Vietnam's pharmaceutical industry is all set to enter a more sustainable growth phase from 2026, building on strong momentum in 2025 and backed by supportive government policies, rising healthcare demand and expanding domestic production.
Market research firm Fortune Business Insights estimates the country's pharmaceutical market reached $7.94 billion in 2024 and $8.58 billion in 2025. It projects the market could grow to $16.03 billion by 2032, reflecting a compound annual growth rate (CAGR) of about 9.33%.
Meanwhile, IMARC Group values the market at $7.98 billion in 2025 and forecasts it will reach $14.6 billion by 2034, representing a CAGR of around 6.98% between 2026 and 2034.
Although projections vary, research firms agree that Vietnam remains one of the fastest-growing pharmaceutical markets in the region. Growth is underpinned by an ageing population, rising healthcare awareness and policies aimed at strengthening local production.
Strong financial results from leading domestic drugmakers underscore the sector's resilience. Hau Giang Pharmaceutical JSC posted net revenue of VND5.27 trillion ($201 million) in 2025, up 7.8% year-on-year, while pre-tax profit rose 12.8% to VND1.02 trillion ($38.94 million), exceeding its annual target by 8.6%.
Imexpharm Corporation recorded net revenue of VND2.44 trillion ($93.12 million), up 11%, and net profit of VND349 billion ($13.32 million), an increase of 9% and its fourth straight year of profit growth. However, the company achieved 92% of its revenue target and 90% of its profit goal for the year.

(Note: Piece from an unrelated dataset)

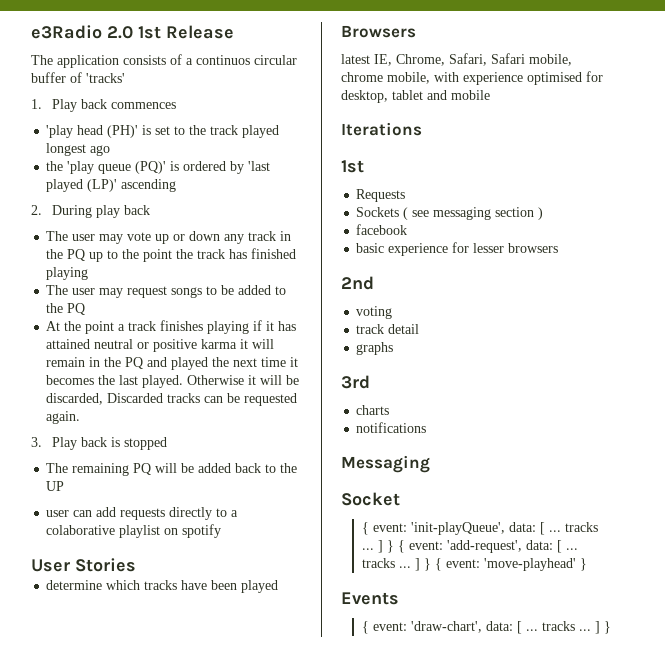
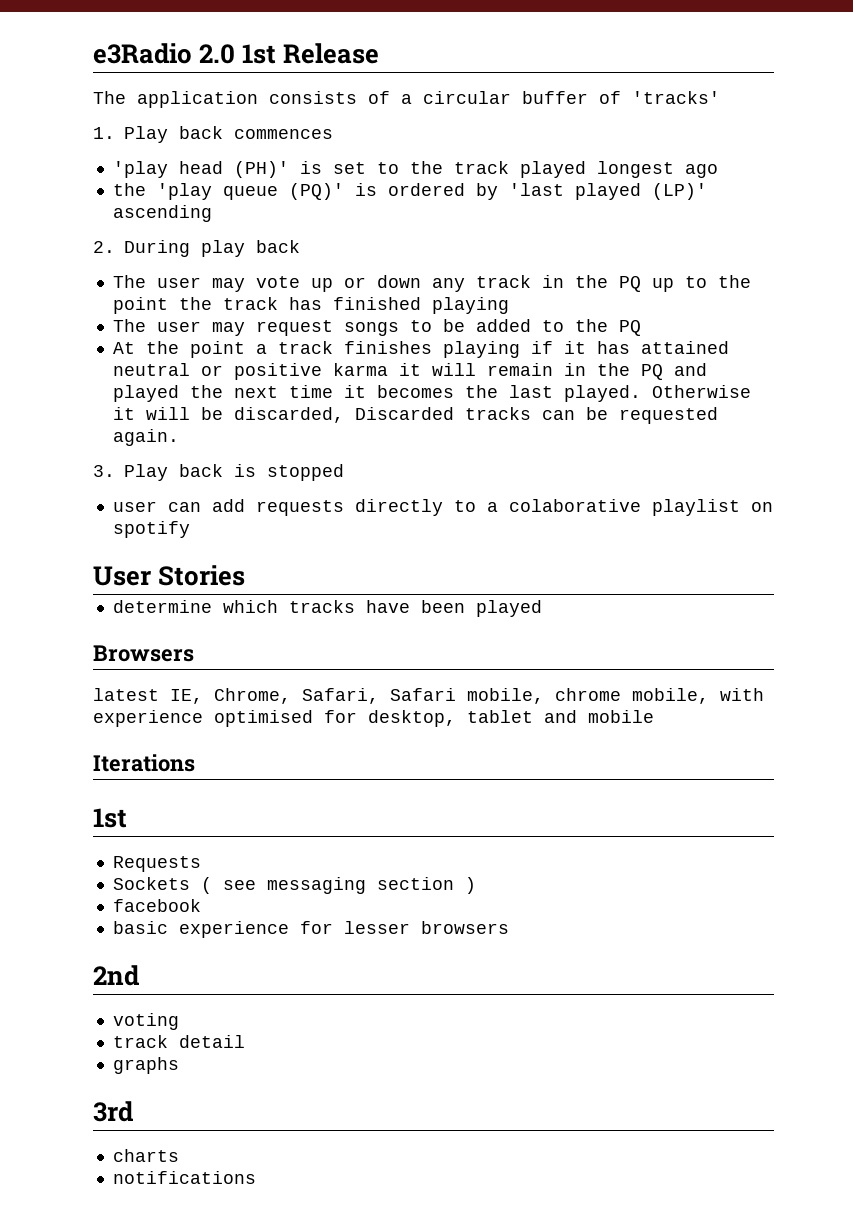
[196,55,250,65] continuos -> (412, 99) none
[46,463,298,476] [46,481,65,491] // The remaining PQ will be added back to the UP -> (344, 472) none
[341,455,430,473] [341,492,400,506] [361,522,598,535] [361,540,578,553] [361,558,587,571] [341,592,399,605] [361,621,611,634] // Messaging // Socket // { event: 'init-playQueue', data: [ ... tracks ... ] } { event: 'add-request', data: [ ... tracks ... ] } { event: 'move-playhead' } // Events // { event: 'draw-chart', data: [ ... tracks ... ] } -> (256, 1177) none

Vietnam Pharmaceutical Corporation (Vinapharm) reported net revenue of VND5.52 trillion and a 38.5% jump in pre-tax profit to VND705 billion ($26.9 million), surpassing its profit target by 51% despite achieving 96% of its revenue goal.
Industry observers say demographic trends and closer collaboration between local and international firms will continue to fuel expansion. The government is also stepping up efforts to reduce reliance on imported medicines and raw materials through tax incentives and investments in manufacturing capacity.
In February 2025, authorities approved a national programme to develop the pharmaceutical and chemical industry through 2030, with a longer-term vision to 2045.
The plan aims to meet 20% of domestic demand for pharmaceutical raw materials by 2030 and 50% of raw materials used in functional foods and pharmaceutical cosmetics. By 2045, the sector is expected to evolve into a high-tech industry integrated into global value chains, with projected industrial output growth of 8-11% annually.
Data from the Drug Administration of Vietnam shows the pharmaceutical market has maintained steady annual growth of 6-8%. The country now has 67 companies exporting medicines and pharmaceutical ingredients, with total export turnover reaching $312 million in 2025, ranking fourth in Southeast Asia.
Foreign-invested enterprises account for about 75% of exports, or roughly $230 million, while domestic firms contribute around $82 million. Key export destinations are in Asia, followed by Europe and Japan.
Recent regulatory reforms are also expected to streamline procurement procedures at public hospitals, addressing medicine shortages and strengthening the legal framework for drug purchases.
At the same time, rising foreign direct investment and growing pharmaceutical exports reflect increasing global confidence in Vietnam's healthcare sector. Digitalisation is reshaping the industry as well, with online pharmacies gaining traction by offering convenience, broader product access and competitive pricing.
Analysts say companies that invest in higher manufacturing standards, stricter quality control and stronger regulatory compliance will be best placed to compete as Vietnam's pharmaceutical industry moves toward deeper international integration and higher-value production.